The EncryptionResolver decrypts secrets generated by the ConfigServer encryption method. For more details on generating secrets you should read Spring Cloud and the Spring Cloud Config documentation on encrypting and decrypting.
The two main use cases for the EncryptionResolver are:
- Decrypting encrypted secrects hosted by configserver
- Storing encrypted secrets in a git repository
The EncryptionResolver can be enabled as follows:
builder.Host.ConfigureServices((context, services) => services.ConfigureEncryptionResolver(context.Configuration));
This will use the Spring Cloud Config encryption.
Any configuration property prefixed with 'cipher' will be decrypted with the provided key
{
"EncryptedSecret": "{cipher}23f97efe......"
}
To decrypt the secrets the configuration of the EncryptionResolver should match the configuration of the encryption.

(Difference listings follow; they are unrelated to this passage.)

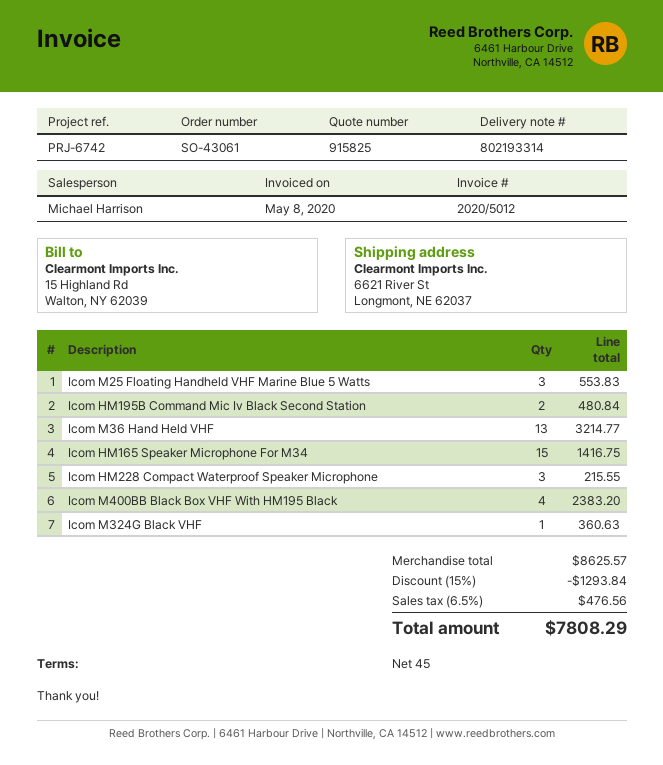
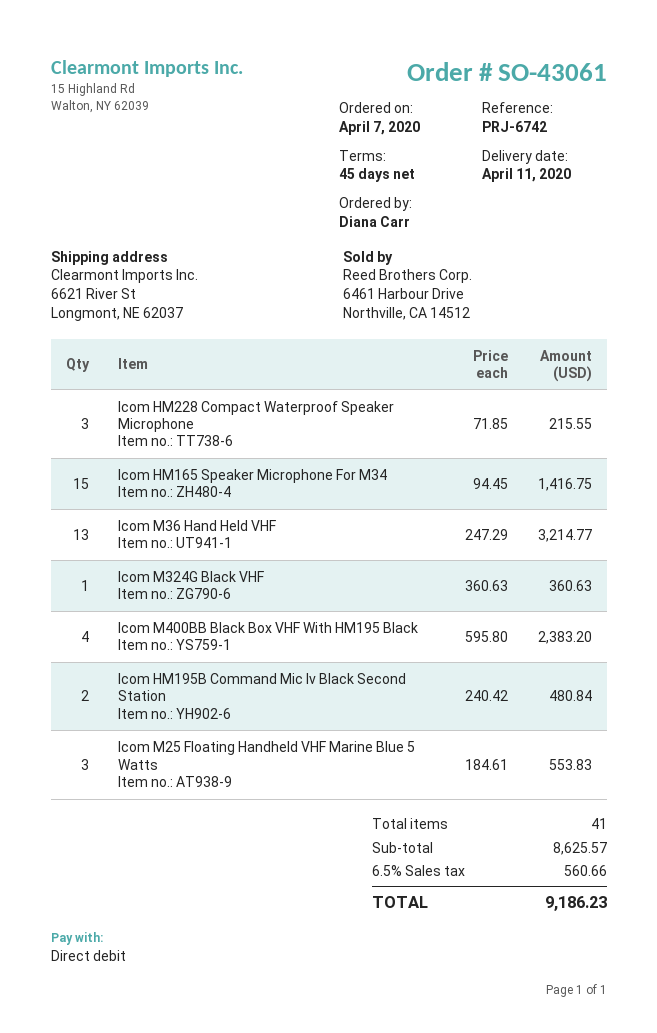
discount: 15% = 1293.84 -> none
tax: 6.5% = 476.56 -> 6.5% = 560.66
total: 7808.29 -> 9186.23

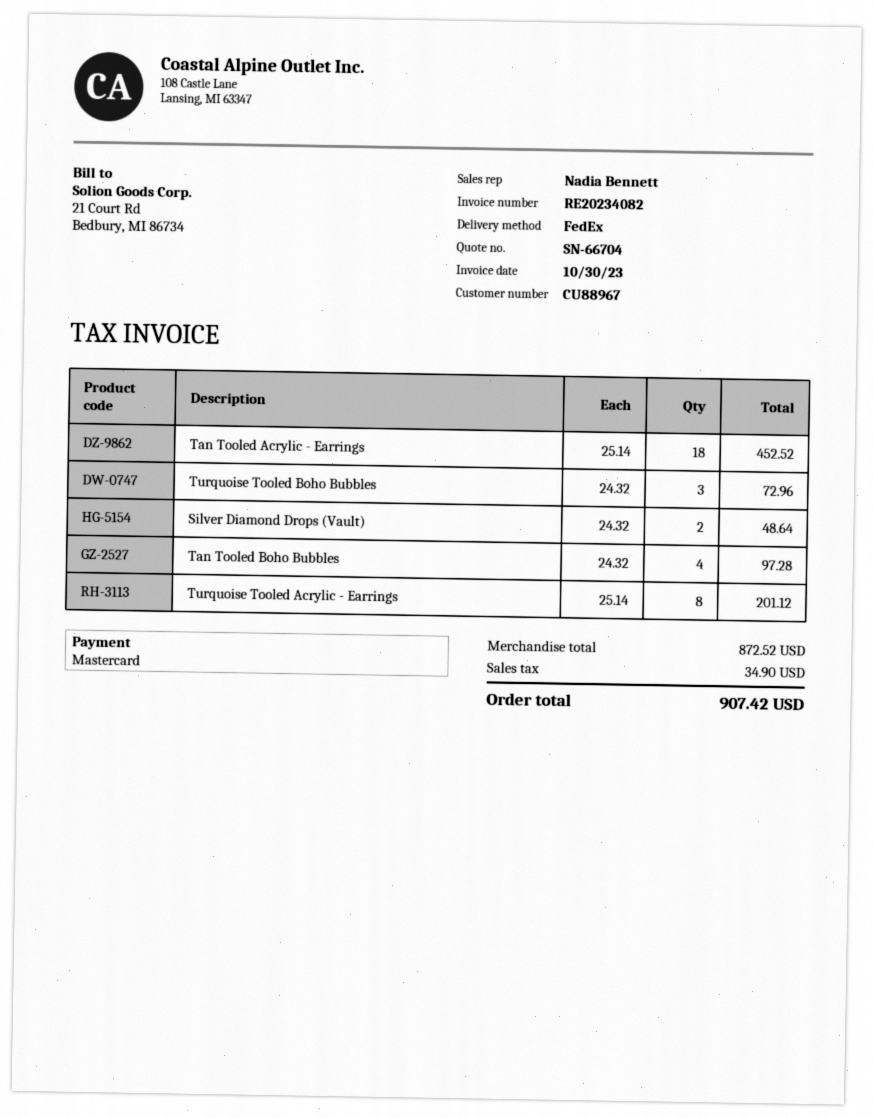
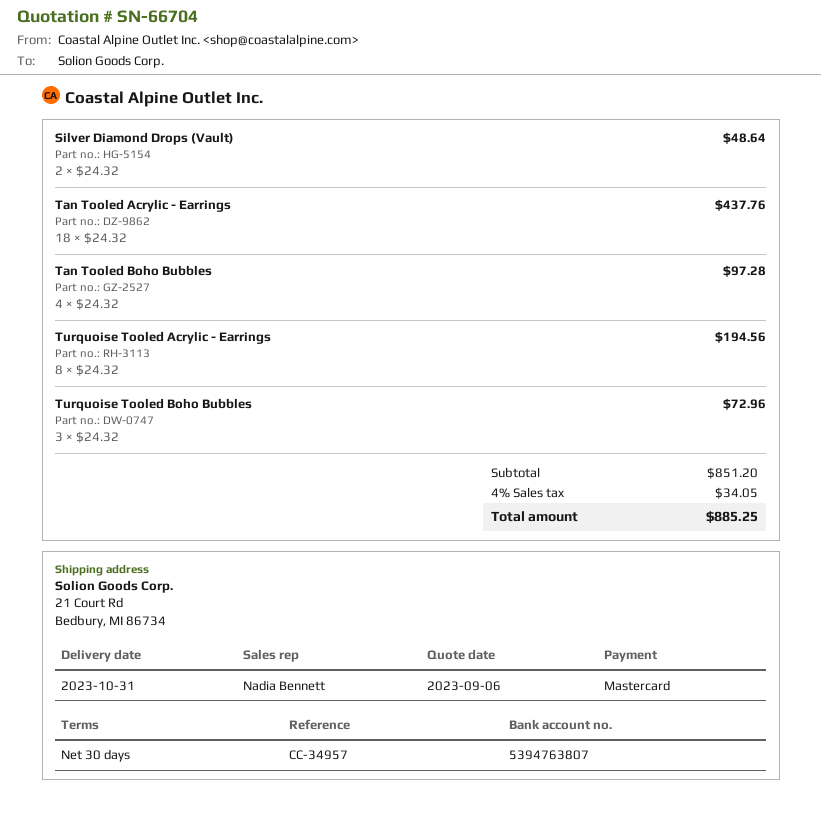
Tan Tooled Acrylic - Earrings: 18 x 25.14 = 452.52 -> 18 x 24.32 = 437.76
Turquoise Tooled Acrylic - Earrings: 8 x 25.14 = 201.12 -> 8 x 24.32 = 194.56
subtotal: 872.52 -> 851.20
tax: 34.90 -> 34.05
total: 907.42 -> 885.25

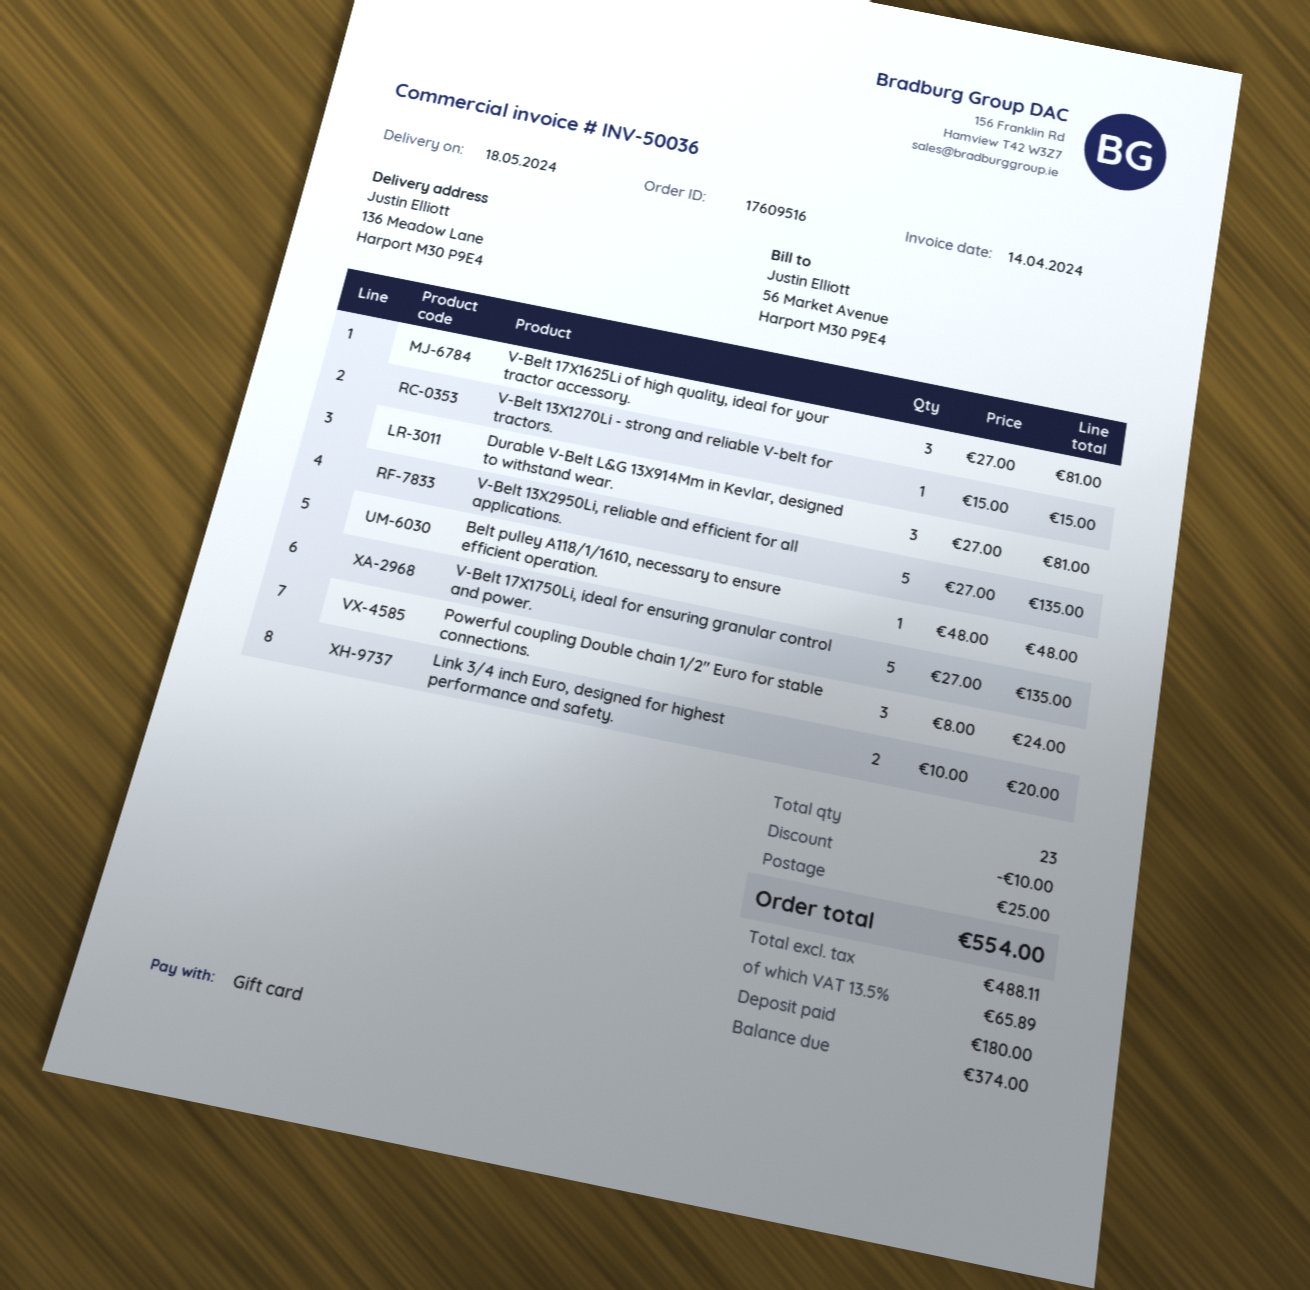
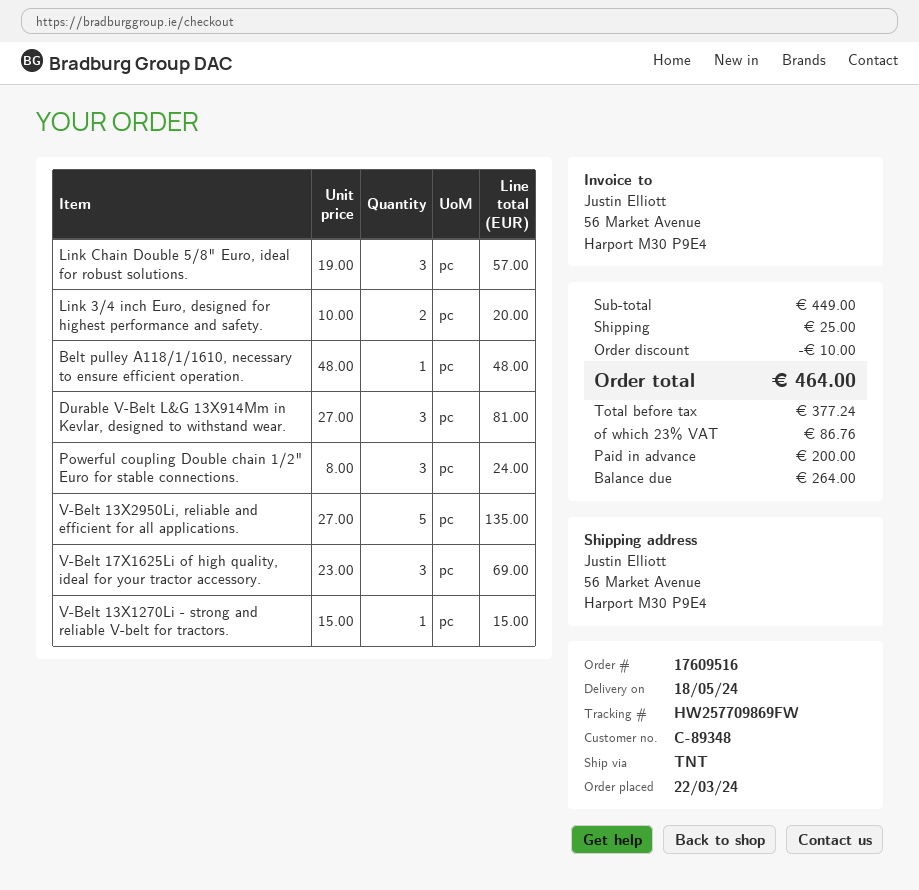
ship to: 136 Meadow Lane, Harport M30 P9E4 -> 56 Market Avenue, Harport M30 P9E4
V-Belt 17X1625Li of high quality, ideal for your tractor accessory.: 3 x 27.00 = 81.00 -> 3 x 23.00 = 69.00
V-Belt 17X1750Li, ideal for ensuring granular control and power.: 5 x 27.00 = 135.00 -> none
Link Chain Double 5/8" Euro, ideal for robust solutions.: none -> 3 x 19.00 = 57.00
net: 488.11 -> 377.24
tax: 13.5% = 65.89 -> 23% = 86.76
total: 554.00 -> 464.00
deposit: 180.00 -> 200.00
balance: 374.00 -> 264.00

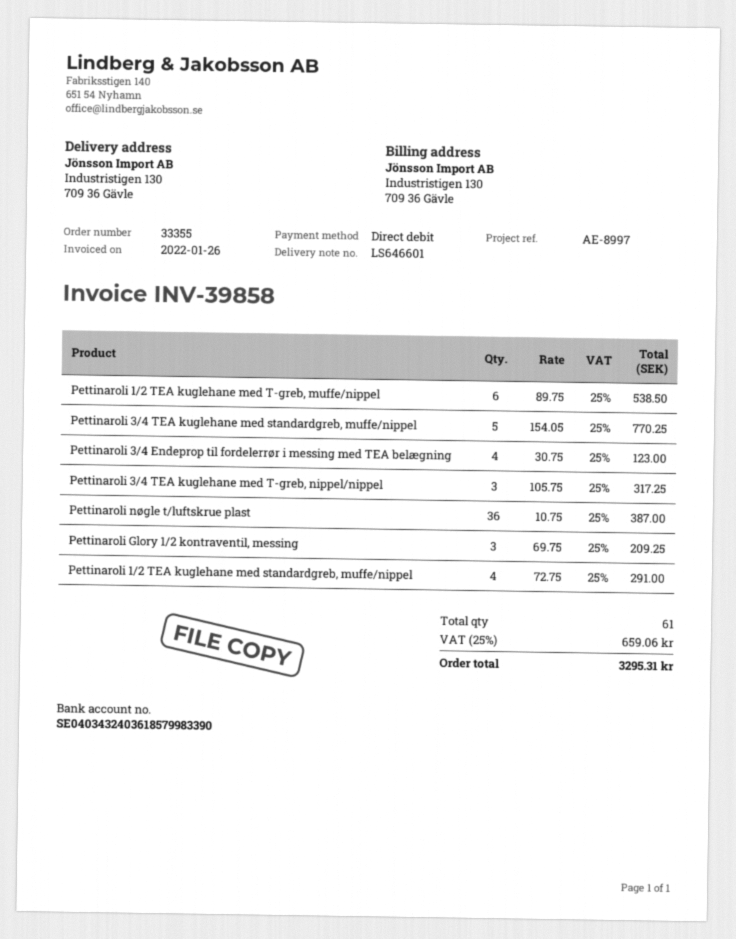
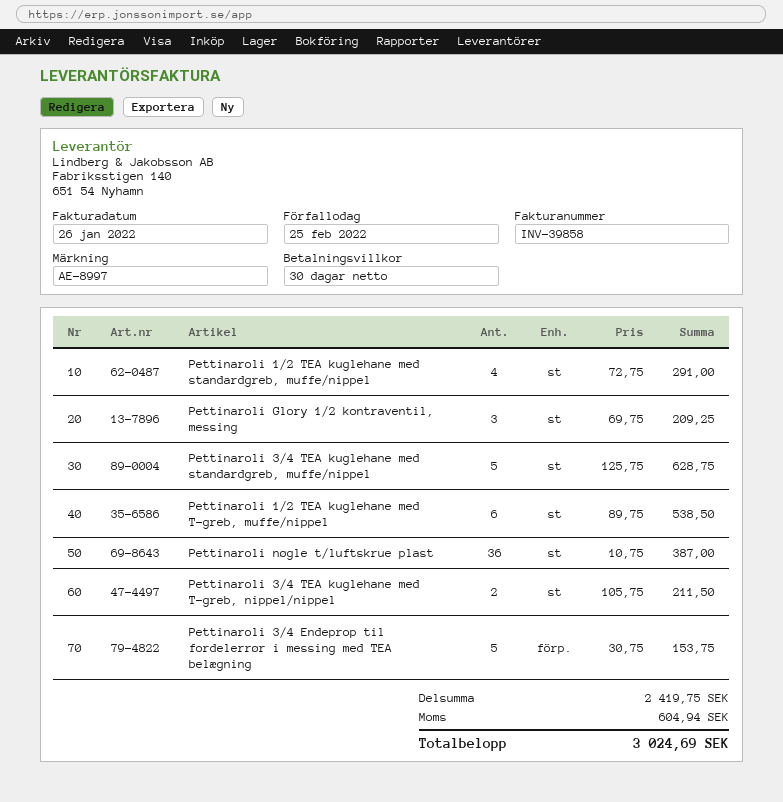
Pettinaroli 3/4 TEA kuglehane med standardgreb, muffe/nippel: 5 x 154.05 = 770.25 -> 5 x 125.75 = 628.75
Pettinaroli 3/4 Endeprop til fordelerrør i messing med TEA belægning: 4 x 30.75 = 123.00 -> 5 x 30.75 = 153.75
Pettinaroli 3/4 TEA kuglehane med T-greb, nippel/nippel: 3 x 105.75 = 317.25 -> 2 x 105.75 = 211.50
tax: 659.06 -> 604.94
total: 3295.31 -> 3024.69

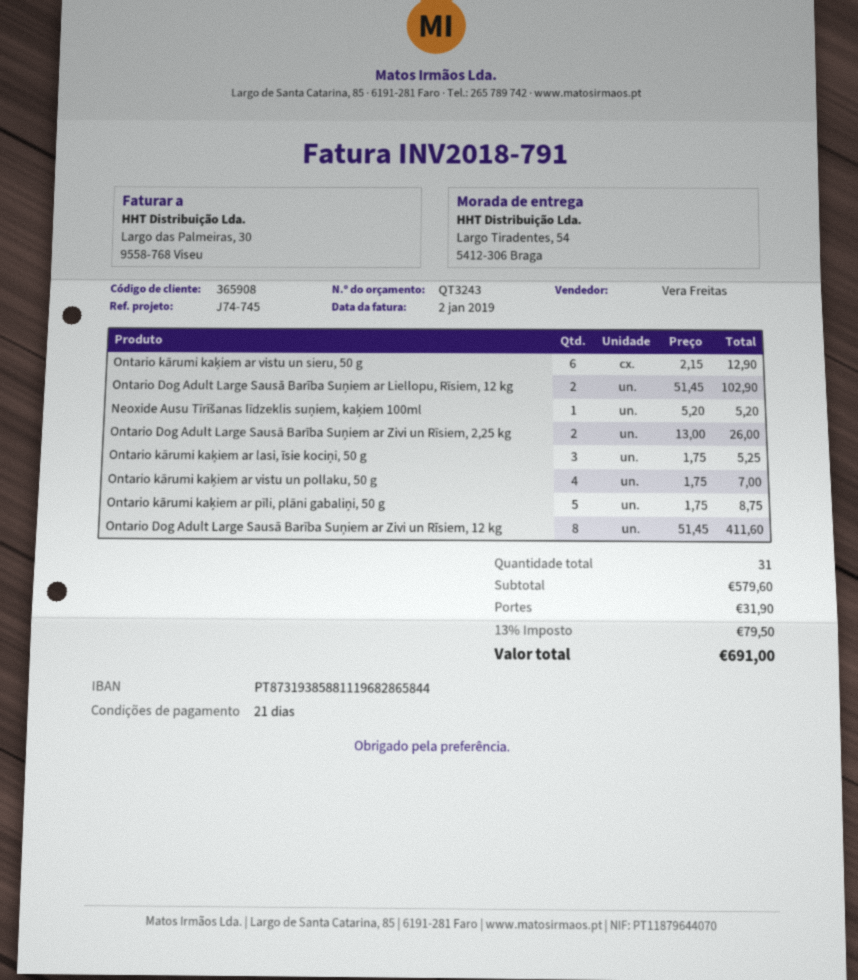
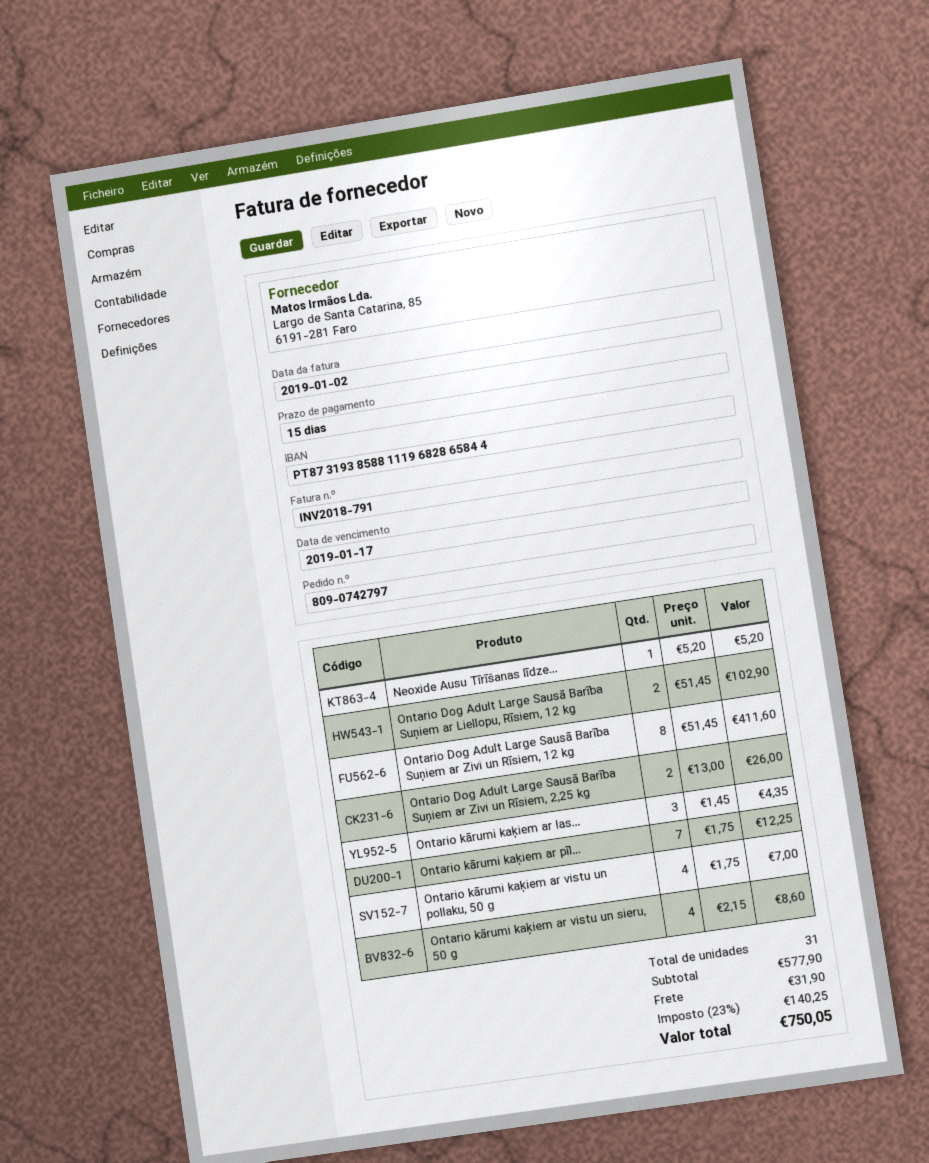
payment terms: 21 days -> 15 days
Ontario kārumi kaķiem ar vistu un sieru, 50 g: 6 x 2.15 = 12.90 -> 4 x 2.15 = 8.60
Ontario kārumi kaķiem ar lasi, īsie kociņi, 50 g: 3 x 1.75 = 5.25 -> 3 x 1.45 = 4.35
Ontario kārumi kaķiem ar pīli, plāni gabaliņi, 50 g: 5 x 1.75 = 8.75 -> 7 x 1.75 = 12.25
subtotal: 579.60 -> 577.90
tax: 13% = 79.50 -> 23% = 140.25
total: 691.00 -> 750.05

There are two types of encryption, symmetric and asymmetric. For symmetric encryption a shared key is used to decrypt the secrets:
{
"Encrypt": {
"Enabled": true,
"Key": "12345678901234567890"
}
}
NOTE: This shared key should not be part of any repository but should be passed in some other way to the application.
For asymmetric encryption, the configuration should be as follows:
{
"Encrypt": {
"Enabled": true,
"KeyStore": {
"Location": "path/to/keystore",
"Password": "keystore_password",
"Alias": "keyalias"
}
}
}
NOTE: This password and the keystore file should not be part of any repository but should be passed in some other way to the application.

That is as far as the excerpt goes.